Ce travail est indissociable d’une structure personnelle fondée sur la persévérance, non comme qualité secondaire, mais comme principe actif. Car ce qu’elle construit demande un type particulier d’endurance: accepter la répétition, travailler sans résultats immédiats, maintenir une direction dans un espace qui ne garantit aucune reconnaissance rapide. Elle ne cherche pas un moment d’explosion. Elle construit une trajectoire fondée sur l’accumulation. C’est précisément cela qui donne à son projet sa densité.

Dans cette logique, la musique ne peut être séparée de sa manière d’être. La rigueur de sa présence, la précision de ses choix, sa capacité à maintenir une ligne sans céder aux formats attendus, révèlent une conscience qui dépasse l’interprétation. Il ne s’agit pas simplement de produire des œuvres, mais d’occuper une fonction. Et c’est ce qui explique l’absence de compromis faciles dans son parcours. Elle ne travaille pas à installer un nom, mais à installer une position.

À partir de là, son projet dépasse l’individuel. Car ce qui est en jeu n’est plus seulement une trajectoire personnelle, mais la place d’un instrument dans un paysage global. Le qanun, à travers ce travail, commence à sortir de son image limitée et à entrer dans des dynamiques nouvelles. Non par un discours théorique, mais par une présence réelle dans des espaces où il n’existait pas. À chaque apparition, les conditions de sa réception se transforment, et sa définition se reconfigure au sein d’un système élargi.
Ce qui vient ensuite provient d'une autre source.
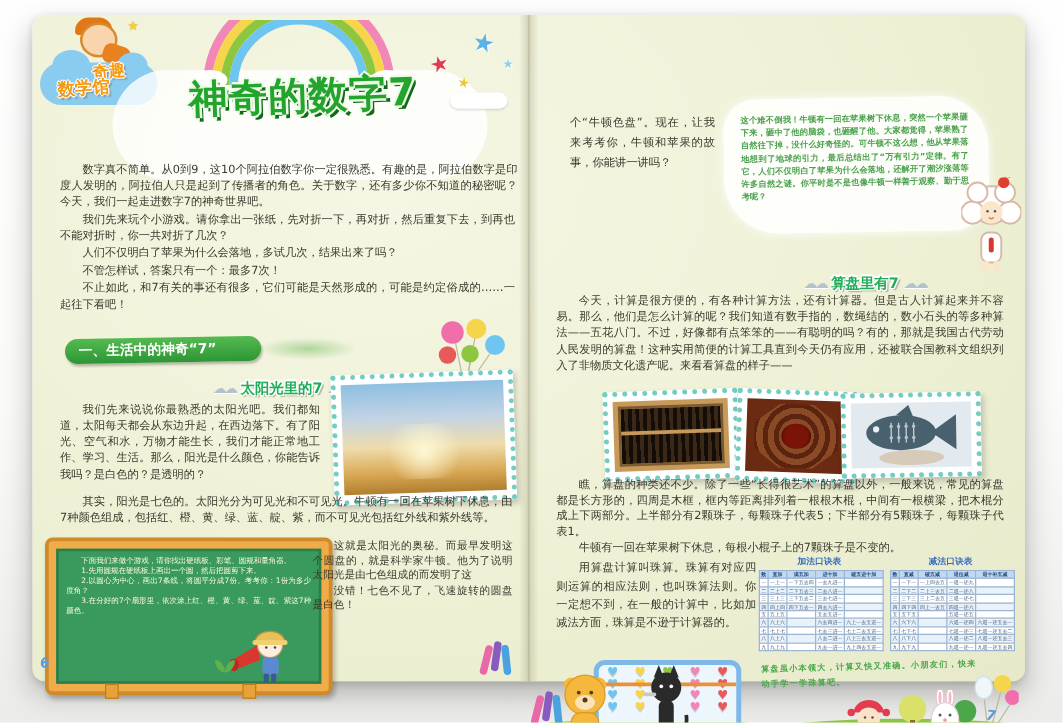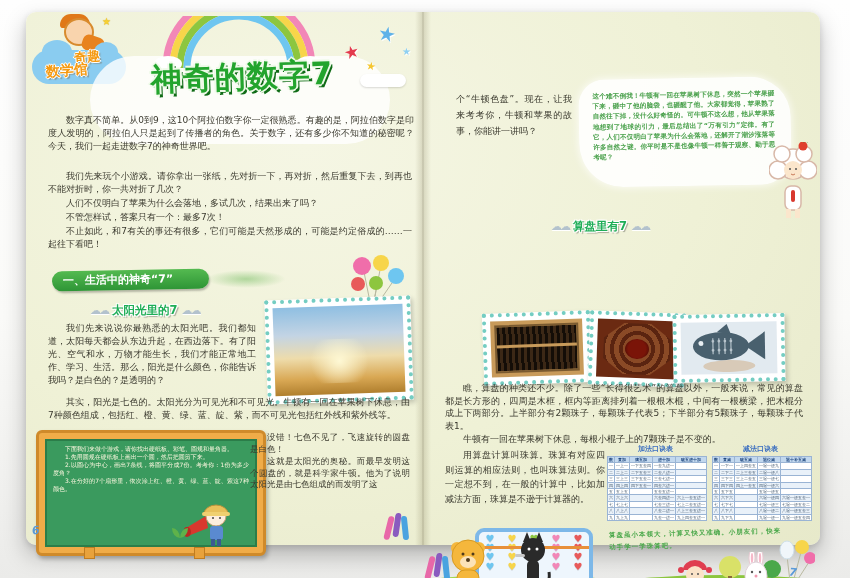--- a/index.html
+++ b/index.html
@@ -45,7 +45,7 @@
       text-shadow:2px 0 0 #eefae8,-2px 0 0 #eefae8,0 2px 0 #eefae8,0 -2px 0 #eefae8,3px 3px 0 #0f6b16;}
   .byline{position:absolute;left:86px;top:96px;width:260px;text-align:center;font-size:8px;color:#55544a;}
 
-  .intro{position:absolute;left:22px;top:102px;width:366px;}
+  .intro{position:absolute;left:22px;top:118px;width:366px;}
   .game{position:absolute;left:22px;top:158px;width:364px;}
 
   .banner{position:absolute;left:26px;top:258px;width:146px;height:20px;background:linear-gradient(180deg,#54ba50,#2e9536);

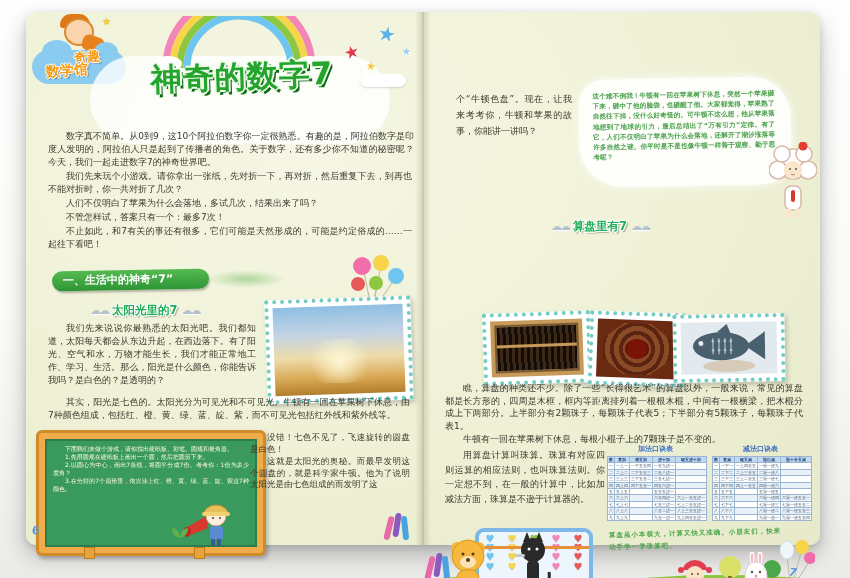--- a/index.html
+++ b/index.html
@@ -54,7 +54,7 @@
   .banner-splash{position:absolute;left:180px;top:258px;width:80px;height:18px;
           background:radial-gradient(ellipse,rgba(110,185,90,.5) 0%,rgba(110,185,90,0) 70%);}
 
-  .cloud-h{position:absolute;text-align:left;white-space:nowrap;}
+  .cloud-h{position:absolute;text-align:right;white-space:nowrap;}
   .cloud-h .cl{color:#b3c2cd;font-size:11px;letter-spacing:-2px;text-shadow:0 1px 0 #fff;vertical-align:middle;}
   .cloud-h .t{color:#1fae57;font-weight:bold;font-size:11.5px;margin:0 4px;vertical-align:middle;
       text-shadow:1px 1px 0 #fff,-1px 1px 0 #fff,1px -1px 0 #fff,-1px -1px 0 #fff,2px 2px 1px rgba(0,0,0,.3);}

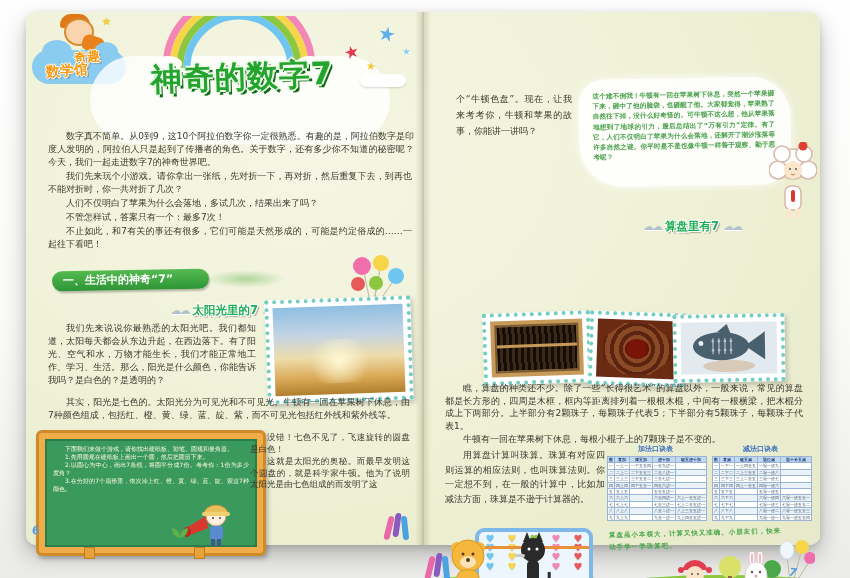--- a/index.html
+++ b/index.html
@@ -308,6 +308,9 @@
         <span class="cl">☁☁</span><span class="t">算盘里有7</span><span class="cl">☁☁</span>
       </div>
 
+      <div class="abacus-p1 txt">
+          <p>今天，计算是很方便的，有各种计算方法，还有计算器。但是古人计算起来并不容易。那么，他们是怎么计算的呢？我们知道有数手指的，数绳结的，数小石头的等多种算法——五花八门。不过，好像都有点笨笨的——有聪明的吗？有的，那就是我国古代劳动人民发明的算盘！这种实用简便的计算工具直到今天仍有应用，还被联合国教科文组织列入了非物质文化遗产呢。来看看算盘的样子——</p>
+        </div>
 
       <div class="photo-frame photo-a">
         <div class="wood">

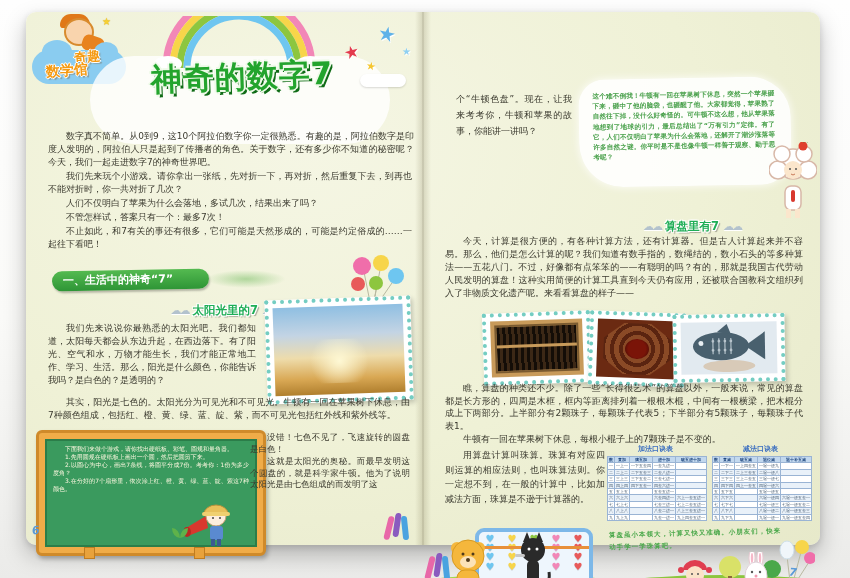--- a/index.html
+++ b/index.html
@@ -262,8 +262,8 @@
       </svg>
 
       <div class="experiment txt">
+          <p>这就是太阳光的奥秘。而最早发明这个圆盘的，就是科学家牛顿。他为了说明太阳光是由七色组成的而发明了这</p>
           <p>没错！七色不见了，飞速旋转的圆盘是白色！</p>
-          <p>这就是太阳光的奥秘。而最早发明这个圆盘的，就是科学家牛顿。他为了说明太阳光是由七色组成的而发明了这</p>
         </div>
 
       <div class="crayons cray-left">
Cela ne signifie pas que la transformation est achevée. Au contraire. Nous sommes dans une phase de transition, où deux images coexistent: une image héritée, stable, et une autre en formation, encore en train de se définir. Ghenwa travaille précisément dans cet entre-deux. Elle ne détruit pas la première, mais ne s’y limite pas non plus. Elle ouvre un troisième espace, dans lequel le qanun peut continuer à exister sans rester enfermé.

Au fond, ce que propose Ghenwa Nemnom dépasse l’expérience musicale. C’est une manière de reposer une question plus large: comment un héritage peut-il se déplacer sans se perdre? Sa réponse n’est ni théorique ni déclarative. Elle est pratique, continue, rigoureuse. Une pratique qui montre que la passion, lorsqu’elle s’adosse à la discipline, peut devenir une force capable de modifier la place des choses dans le monde.

Et dans ce mouvement, le qanun cesse d’être un simple instrument. Il devient un test. Celui de la capacité d’une artiste à porter un héritage entier, et à le pousser vers un espace où il n’était pas attendu,sans jamais le vider de son sens.